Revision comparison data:
::::::::::
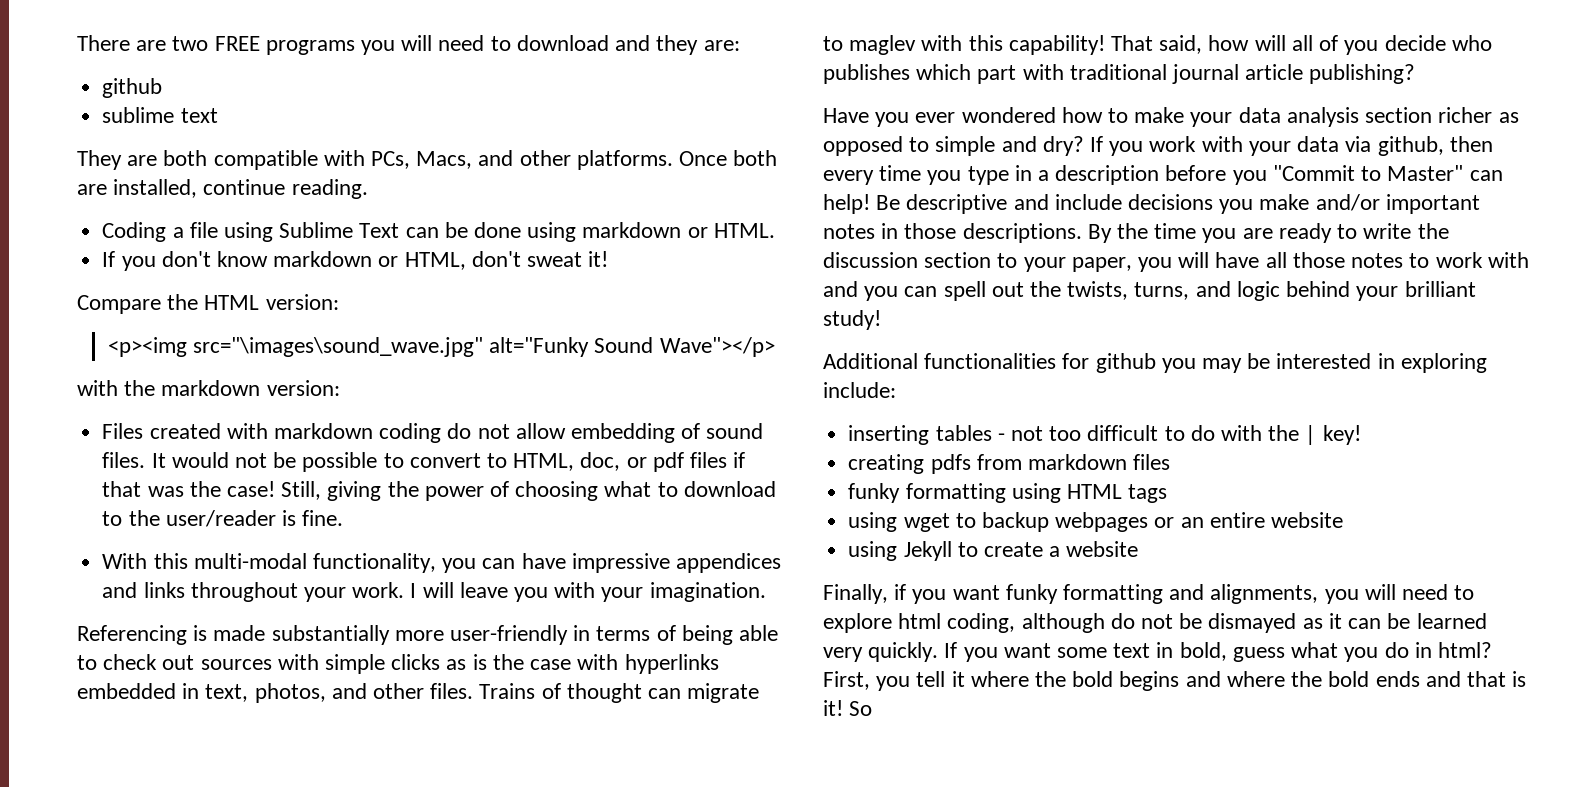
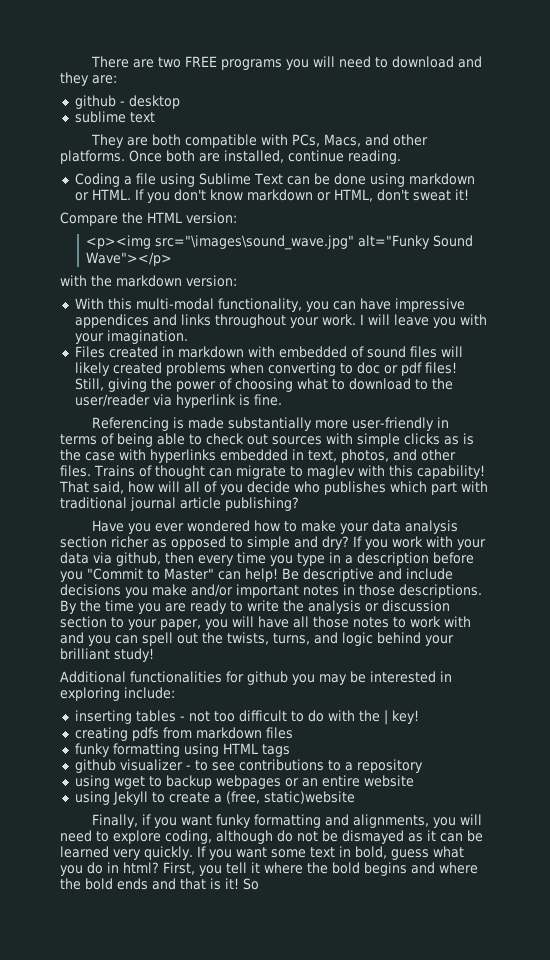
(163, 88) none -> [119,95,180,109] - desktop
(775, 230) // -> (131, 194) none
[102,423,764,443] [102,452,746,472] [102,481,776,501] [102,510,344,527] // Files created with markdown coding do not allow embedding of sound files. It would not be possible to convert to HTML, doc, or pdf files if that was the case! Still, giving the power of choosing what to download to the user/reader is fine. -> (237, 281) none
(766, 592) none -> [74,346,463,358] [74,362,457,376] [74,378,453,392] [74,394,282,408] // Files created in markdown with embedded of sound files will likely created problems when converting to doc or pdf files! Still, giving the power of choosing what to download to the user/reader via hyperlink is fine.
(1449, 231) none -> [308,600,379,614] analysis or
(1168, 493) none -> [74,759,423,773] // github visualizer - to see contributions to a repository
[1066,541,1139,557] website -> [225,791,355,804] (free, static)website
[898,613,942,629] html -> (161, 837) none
::::::::::
_Task details_
The word "with" appears in some lines of the data. Copy every one of those lines.

_Exercise output_
[102,423,764,443] [102,452,746,472] [102,481,776,501] [102,510,344,527] // Files created with markdown coding do not allow embedding of sound files. It would not be possible to convert to HTML, doc, or pdf files if that was the case! Still, giving the power of choosing what to download to the user/reader is fine. -> (237, 281) none
(766, 592) none -> [74,346,463,358] [74,362,457,376] [74,378,453,392] [74,394,282,408] // Files created in markdown with embedded of sound files will likely created problems when converting to doc or pdf files! Still, giving the power of choosing what to download to the user/reader via hyperlink is fine.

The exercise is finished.